WORK REQUIRED — Take the data below and copy exactly the lines starting at the one with "row 선크림을 사용빈도는" and finishing at the one with "JohnDoe_ANON87212 | 01", both included.

Edit tracking data —
********

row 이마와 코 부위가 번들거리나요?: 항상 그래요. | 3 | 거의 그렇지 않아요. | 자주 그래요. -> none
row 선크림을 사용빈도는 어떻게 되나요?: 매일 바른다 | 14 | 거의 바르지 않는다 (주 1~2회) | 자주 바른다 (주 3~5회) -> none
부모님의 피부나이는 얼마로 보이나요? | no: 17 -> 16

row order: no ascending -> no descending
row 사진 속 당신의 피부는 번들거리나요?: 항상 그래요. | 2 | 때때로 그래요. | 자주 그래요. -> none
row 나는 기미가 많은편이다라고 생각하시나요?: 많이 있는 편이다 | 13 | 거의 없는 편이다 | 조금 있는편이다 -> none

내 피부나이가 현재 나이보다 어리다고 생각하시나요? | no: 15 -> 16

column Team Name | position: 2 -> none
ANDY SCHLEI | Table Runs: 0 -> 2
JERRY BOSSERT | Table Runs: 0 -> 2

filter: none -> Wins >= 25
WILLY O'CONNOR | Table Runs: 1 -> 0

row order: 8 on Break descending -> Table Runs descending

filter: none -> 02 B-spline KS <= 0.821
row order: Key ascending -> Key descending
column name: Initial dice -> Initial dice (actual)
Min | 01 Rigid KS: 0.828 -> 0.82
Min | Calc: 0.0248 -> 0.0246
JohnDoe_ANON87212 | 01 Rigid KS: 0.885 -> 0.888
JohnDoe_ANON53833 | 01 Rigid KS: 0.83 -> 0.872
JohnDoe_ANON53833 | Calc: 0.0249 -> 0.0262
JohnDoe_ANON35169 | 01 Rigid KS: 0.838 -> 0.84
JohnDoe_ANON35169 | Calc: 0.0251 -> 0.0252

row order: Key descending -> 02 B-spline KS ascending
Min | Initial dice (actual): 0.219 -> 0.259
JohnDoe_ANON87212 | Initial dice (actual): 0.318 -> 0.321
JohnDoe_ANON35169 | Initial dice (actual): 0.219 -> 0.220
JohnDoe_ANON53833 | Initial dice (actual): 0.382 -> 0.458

********

YOUR RESPONSE —
row 선크림을 사용빈도는 어떻게 되나요?: 매일 바른다 | 14 | 거의 바르지 않는다 (주 1~2회) | 자주 바른다 (주 3~5회) -> none
부모님의 피부나이는 얼마로 보이나요? | no: 17 -> 16

row order: no ascending -> no descending
row 사진 속 당신의 피부는 번들거리나요?: 항상 그래요. | 2 | 때때로 그래요. | 자주 그래요. -> none
row 나는 기미가 많은편이다라고 생각하시나요?: 많이 있는 편이다 | 13 | 거의 없는 편이다 | 조금 있는편이다 -> none

내 피부나이가 현재 나이보다 어리다고 생각하시나요? | no: 15 -> 16

column Team Name | position: 2 -> none
ANDY SCHLEI | Table Runs: 0 -> 2
JERRY BOSSERT | Table Runs: 0 -> 2

filter: none -> Wins >= 25
WILLY O'CONNOR | Table Runs: 1 -> 0

row order: 8 on Break descending -> Table Runs descending

filter: none -> 02 B-spline KS <= 0.821
row order: Key ascending -> Key descending
column name: Initial dice -> Initial dice (actual)
Min | 01 Rigid KS: 0.828 -> 0.82
Min | Calc: 0.0248 -> 0.0246
JohnDoe_ANON87212 | 01 Rigid KS: 0.885 -> 0.888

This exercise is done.